The positive reinforcement created by cannabis’ relief of mental health issues, she said, puts users at risk of problematic use or cannabis use disorder. Instead of rolling a joint or hitting a bowl, Cuttler suggested cognitive behavioral therapy and exposure therapy, which are “known to produce these much longer lasting changes.”
“We don’t know how cannabis is going to interact with more conventional therapy like cognitive behavioral therapy or exposure and response prevention therapy or other exposure therapies used in PTSD,” she said. “And we really need that research.”
The road to recovery
Weidmann, who began smoking marijuana as a teenager and now is 44, has been sober for four years. She lives in Mesa and works as a patient care coordinator at a biotech company.
Instead of smoking marijuana when she feels anxious, she meditates. The 12-step meetings she leads begin with meditation and mindfulness to overcome what she calls the hamster wheel of “ruminating thoughts, or intrusive thought, where you’re not able to sit and close your eyes for two minutes.”
She sets a two-minute timer on her phone for quiet reflection.
“Sometimes on Fridays, I’ll do, like, two-hour meditations. And those are always really cool.

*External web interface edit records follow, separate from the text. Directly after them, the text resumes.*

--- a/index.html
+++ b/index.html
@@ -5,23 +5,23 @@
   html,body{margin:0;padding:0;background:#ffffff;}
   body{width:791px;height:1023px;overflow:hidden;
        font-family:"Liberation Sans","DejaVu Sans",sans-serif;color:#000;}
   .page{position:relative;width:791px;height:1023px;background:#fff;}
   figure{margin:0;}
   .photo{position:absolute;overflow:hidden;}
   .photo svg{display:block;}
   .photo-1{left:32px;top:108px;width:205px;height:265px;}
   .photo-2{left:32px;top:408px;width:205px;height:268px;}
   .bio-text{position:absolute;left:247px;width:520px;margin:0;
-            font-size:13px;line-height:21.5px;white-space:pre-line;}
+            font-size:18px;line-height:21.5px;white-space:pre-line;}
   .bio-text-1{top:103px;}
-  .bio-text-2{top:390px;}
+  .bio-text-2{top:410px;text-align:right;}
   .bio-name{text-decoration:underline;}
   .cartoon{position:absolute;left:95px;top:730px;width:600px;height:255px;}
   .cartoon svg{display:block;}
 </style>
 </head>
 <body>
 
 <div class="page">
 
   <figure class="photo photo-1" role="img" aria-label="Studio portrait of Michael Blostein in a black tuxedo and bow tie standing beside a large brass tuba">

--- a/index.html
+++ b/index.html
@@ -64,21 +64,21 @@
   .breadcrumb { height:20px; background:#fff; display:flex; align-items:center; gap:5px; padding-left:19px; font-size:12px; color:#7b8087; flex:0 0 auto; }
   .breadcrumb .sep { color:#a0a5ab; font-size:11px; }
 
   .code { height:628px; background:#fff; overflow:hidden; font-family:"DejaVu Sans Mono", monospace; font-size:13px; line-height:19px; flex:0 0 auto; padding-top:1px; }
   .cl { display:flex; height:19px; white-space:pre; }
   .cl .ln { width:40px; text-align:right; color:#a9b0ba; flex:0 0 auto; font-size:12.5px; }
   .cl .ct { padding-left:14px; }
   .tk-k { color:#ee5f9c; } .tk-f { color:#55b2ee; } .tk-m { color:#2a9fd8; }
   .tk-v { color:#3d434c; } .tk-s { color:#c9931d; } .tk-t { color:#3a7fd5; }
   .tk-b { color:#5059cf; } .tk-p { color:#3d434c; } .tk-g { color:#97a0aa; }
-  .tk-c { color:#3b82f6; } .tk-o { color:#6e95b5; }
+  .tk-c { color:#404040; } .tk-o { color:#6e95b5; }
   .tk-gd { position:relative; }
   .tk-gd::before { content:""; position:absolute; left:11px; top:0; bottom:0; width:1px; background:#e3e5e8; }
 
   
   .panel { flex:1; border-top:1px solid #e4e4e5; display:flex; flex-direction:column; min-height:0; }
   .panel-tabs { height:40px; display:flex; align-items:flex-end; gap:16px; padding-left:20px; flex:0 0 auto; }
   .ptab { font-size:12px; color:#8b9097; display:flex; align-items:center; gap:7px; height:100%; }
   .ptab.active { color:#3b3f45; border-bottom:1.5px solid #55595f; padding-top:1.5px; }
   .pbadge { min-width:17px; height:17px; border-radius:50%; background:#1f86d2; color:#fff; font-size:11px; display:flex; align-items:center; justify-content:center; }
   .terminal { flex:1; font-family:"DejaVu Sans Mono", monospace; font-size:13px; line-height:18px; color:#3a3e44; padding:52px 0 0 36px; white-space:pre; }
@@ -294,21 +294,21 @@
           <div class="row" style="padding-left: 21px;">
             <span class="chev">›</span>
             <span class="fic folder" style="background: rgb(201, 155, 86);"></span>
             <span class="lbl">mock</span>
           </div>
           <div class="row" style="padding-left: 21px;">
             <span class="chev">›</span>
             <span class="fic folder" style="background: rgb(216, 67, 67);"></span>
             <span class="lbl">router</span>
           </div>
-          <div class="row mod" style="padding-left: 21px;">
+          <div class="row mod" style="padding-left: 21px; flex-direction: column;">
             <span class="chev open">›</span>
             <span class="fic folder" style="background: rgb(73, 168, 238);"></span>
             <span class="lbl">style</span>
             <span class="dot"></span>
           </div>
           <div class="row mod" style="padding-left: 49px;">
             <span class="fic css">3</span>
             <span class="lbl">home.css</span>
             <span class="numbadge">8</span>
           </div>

Because I’m like, I’m traveling on the astral plane, I’m going all over.”
Weidmann said her sobriety has made her a different person, something she calls “psychic character change.”
“The old me, my old way of thinking, my old way of living, my old way of talking, just like my whole vibration was that I required marijuana in my equation,” she said, “like I have to have it.”
The urgent compulsion has been lifted, Weidmann said, because she invested time in the program, both for herself and others. She’s thankful for the ability to do mundane things, such as pay taxes and buy groceries, making her a contributing member of society rather than a drain on it.
In her one-bedroom Mesa apartment, atop a counter adorned with crystals as jagged as the Superstition Mountains across the way, is a marbled rock with the inscription, “Surrender 5.20.16” – Weidmann’s first day of sobriety. Her reminder to stay present, inscribed in stone.
“I’m right here right now,” she said. “What’s wrong with right here right now?”